**About this task:** Each line below from the one containing "(483, 115) none" through the one containing "(476, 537) none" should be output exactly as it stands, and no other line should appear.

**Data for review:**
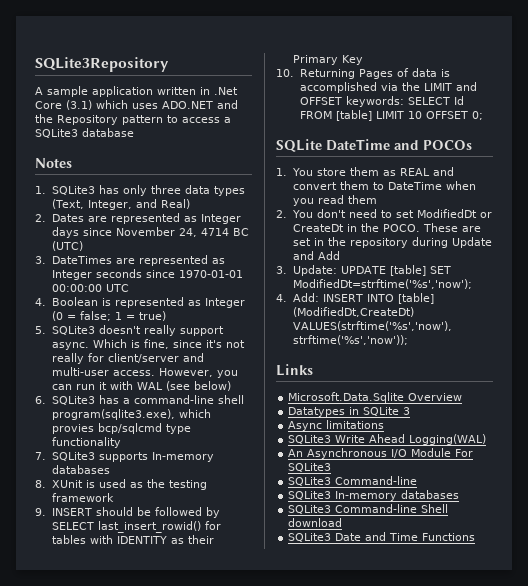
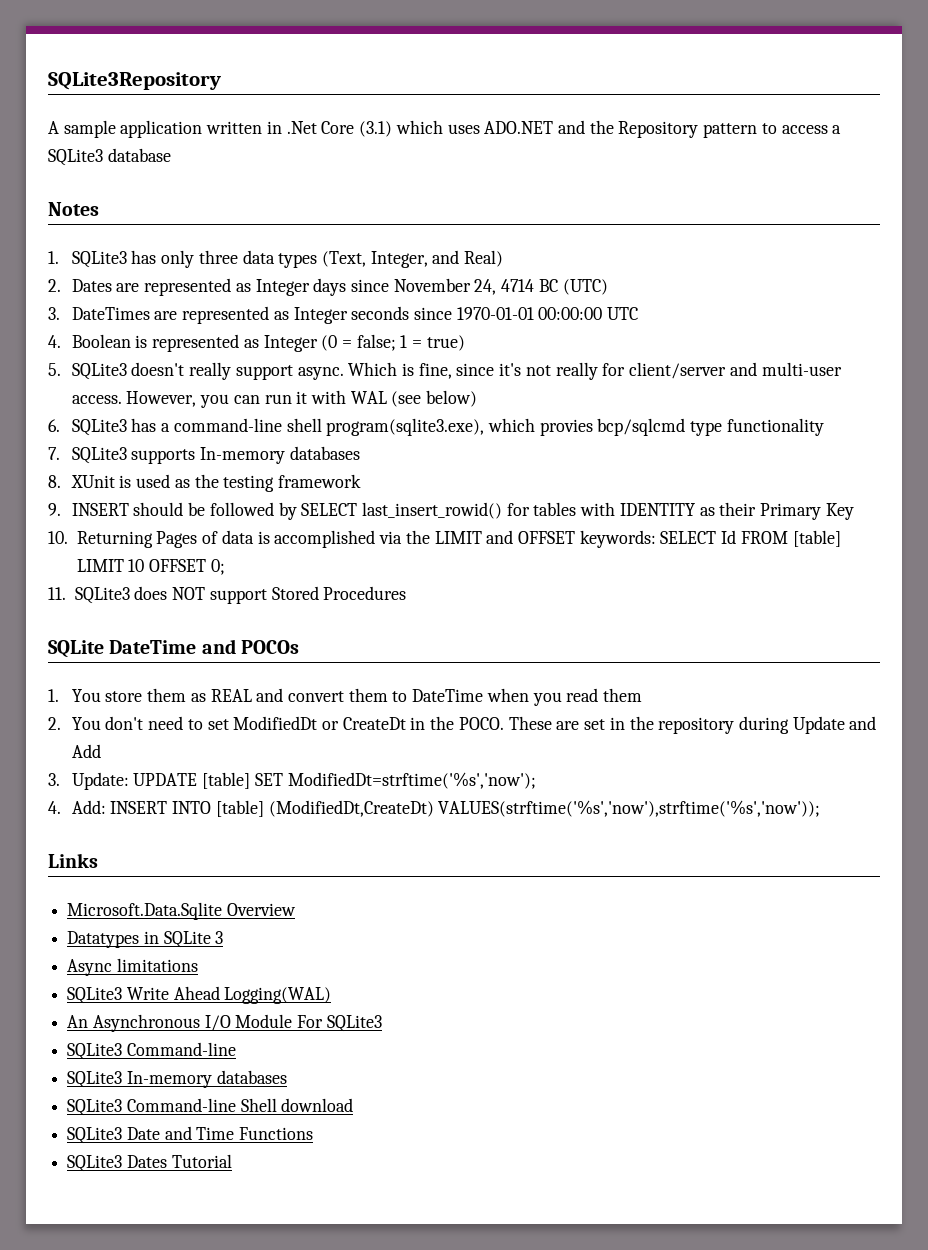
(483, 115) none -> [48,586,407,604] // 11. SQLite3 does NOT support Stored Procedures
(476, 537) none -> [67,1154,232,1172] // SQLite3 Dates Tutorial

--

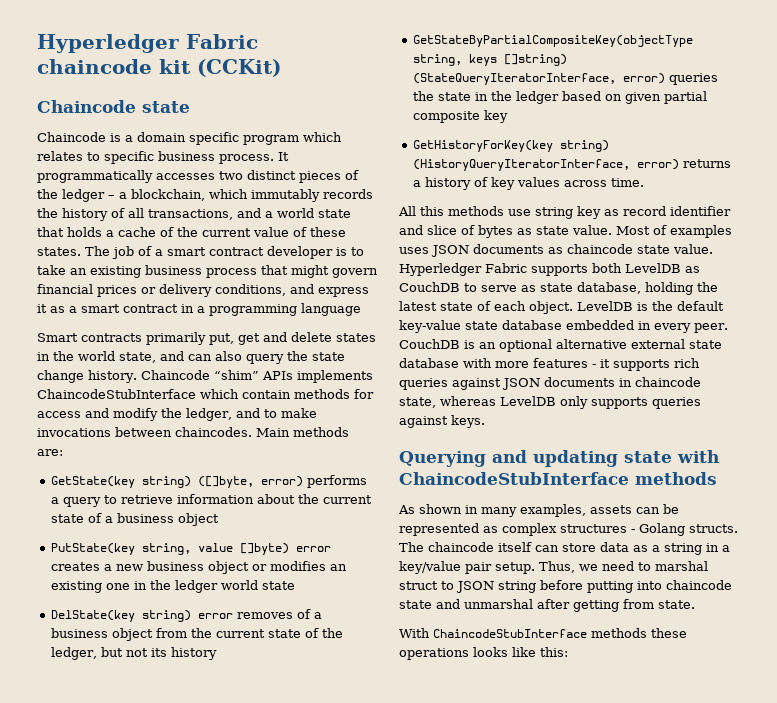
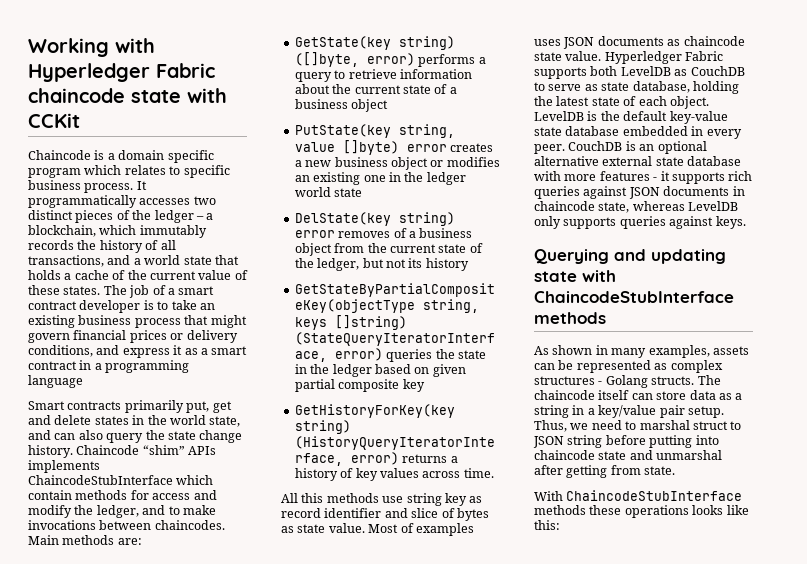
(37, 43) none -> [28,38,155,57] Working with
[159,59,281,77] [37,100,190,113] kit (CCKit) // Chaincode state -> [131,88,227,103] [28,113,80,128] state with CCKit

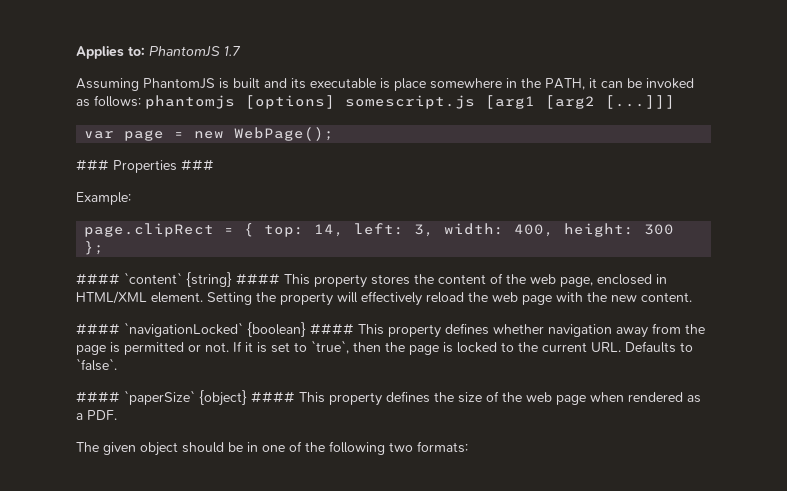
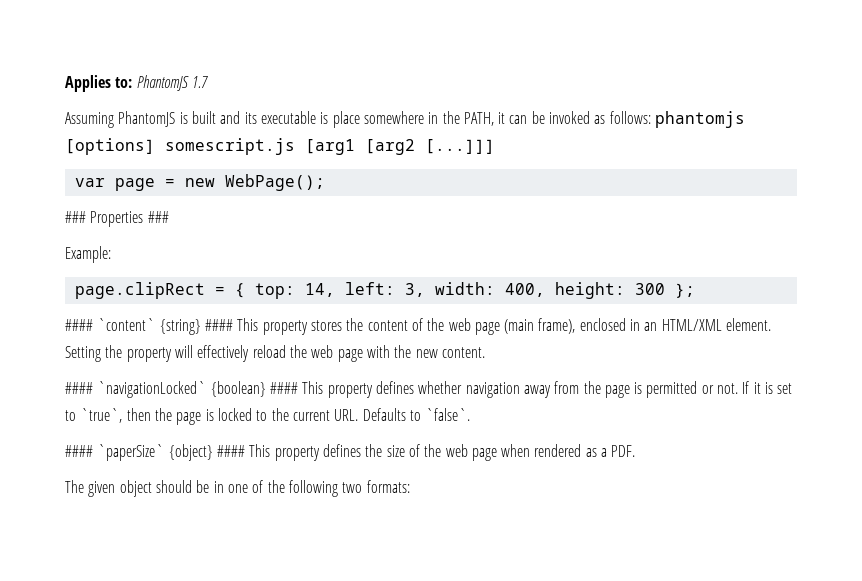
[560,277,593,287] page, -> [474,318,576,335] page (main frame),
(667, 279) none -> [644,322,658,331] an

**Exercise response:**
(483, 115) none -> [48,586,407,604] // 11. SQLite3 does NOT support Stored Procedures
(476, 537) none -> [67,1154,232,1172] // SQLite3 Dates Tutorial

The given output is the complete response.